* **ASSIGNMENT**: The answer must be the complete listing, reproduced exactly.

* **MATERIAL FOR THIS TASK**:

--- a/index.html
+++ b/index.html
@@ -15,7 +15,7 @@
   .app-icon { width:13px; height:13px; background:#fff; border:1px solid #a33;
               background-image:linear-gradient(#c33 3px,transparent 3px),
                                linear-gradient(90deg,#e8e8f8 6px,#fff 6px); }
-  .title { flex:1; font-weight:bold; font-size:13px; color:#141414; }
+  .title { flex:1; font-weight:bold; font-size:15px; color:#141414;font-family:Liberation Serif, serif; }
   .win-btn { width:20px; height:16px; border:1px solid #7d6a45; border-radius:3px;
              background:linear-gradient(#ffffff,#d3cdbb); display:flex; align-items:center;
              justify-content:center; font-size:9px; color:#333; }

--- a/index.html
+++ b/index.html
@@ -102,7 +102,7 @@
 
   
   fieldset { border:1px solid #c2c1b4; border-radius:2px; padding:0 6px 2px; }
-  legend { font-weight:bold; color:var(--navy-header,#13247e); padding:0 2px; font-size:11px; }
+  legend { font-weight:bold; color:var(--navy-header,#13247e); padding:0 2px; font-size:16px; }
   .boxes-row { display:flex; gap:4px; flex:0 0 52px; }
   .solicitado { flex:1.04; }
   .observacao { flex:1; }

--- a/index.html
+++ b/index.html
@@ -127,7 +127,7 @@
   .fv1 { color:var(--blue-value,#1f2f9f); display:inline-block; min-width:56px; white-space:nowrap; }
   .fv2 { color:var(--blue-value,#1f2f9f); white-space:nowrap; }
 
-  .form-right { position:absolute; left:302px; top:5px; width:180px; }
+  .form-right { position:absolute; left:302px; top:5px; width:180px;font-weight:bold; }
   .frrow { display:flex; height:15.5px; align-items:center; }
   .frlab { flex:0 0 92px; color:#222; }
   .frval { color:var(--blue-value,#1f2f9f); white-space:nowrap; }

* **YOUR RESPONSE**:
--- a/index.html
+++ b/index.html
@@ -15,7 +15,7 @@
   .app-icon { width:13px; height:13px; background:#fff; border:1px solid #a33;
               background-image:linear-gradient(#c33 3px,transparent 3px),
                                linear-gradient(90deg,#e8e8f8 6px,#fff 6px); }
-  .title { flex:1; font-weight:bold; font-size:13px; color:#141414; }
+  .title { flex:1; font-weight:bold; font-size:15px; color:#141414;font-family:Liberation Serif, serif; }
   .win-btn { width:20px; height:16px; border:1px solid #7d6a45; border-radius:3px;
              background:linear-gradient(#ffffff,#d3cdbb); display:flex; align-items:center;
              justify-content:center; font-size:9px; color:#333; }

--- a/index.html
+++ b/index.html
@@ -102,7 +102,7 @@
 
   
   fieldset { border:1px solid #c2c1b4; border-radius:2px; padding:0 6px 2px; }
-  legend { font-weight:bold; color:var(--navy-header,#13247e); padding:0 2px; font-size:11px; }
+  legend { font-weight:bold; color:var(--navy-header,#13247e); padding:0 2px; font-size:16px; }
   .boxes-row { display:flex; gap:4px; flex:0 0 52px; }
   .solicitado { flex:1.04; }
   .observacao { flex:1; }

--- a/index.html
+++ b/index.html
@@ -127,7 +127,7 @@
   .fv1 { color:var(--blue-value,#1f2f9f); display:inline-block; min-width:56px; white-space:nowrap; }
   .fv2 { color:var(--blue-value,#1f2f9f); white-space:nowrap; }
 
-  .form-right { position:absolute; left:302px; top:5px; width:180px; }
+  .form-right { position:absolute; left:302px; top:5px; width:180px;font-weight:bold; }
   .frrow { display:flex; height:15.5px; align-items:center; }
   .frlab { flex:0 0 92px; color:#222; }
   .frval { color:var(--blue-value,#1f2f9f); white-space:nowrap; }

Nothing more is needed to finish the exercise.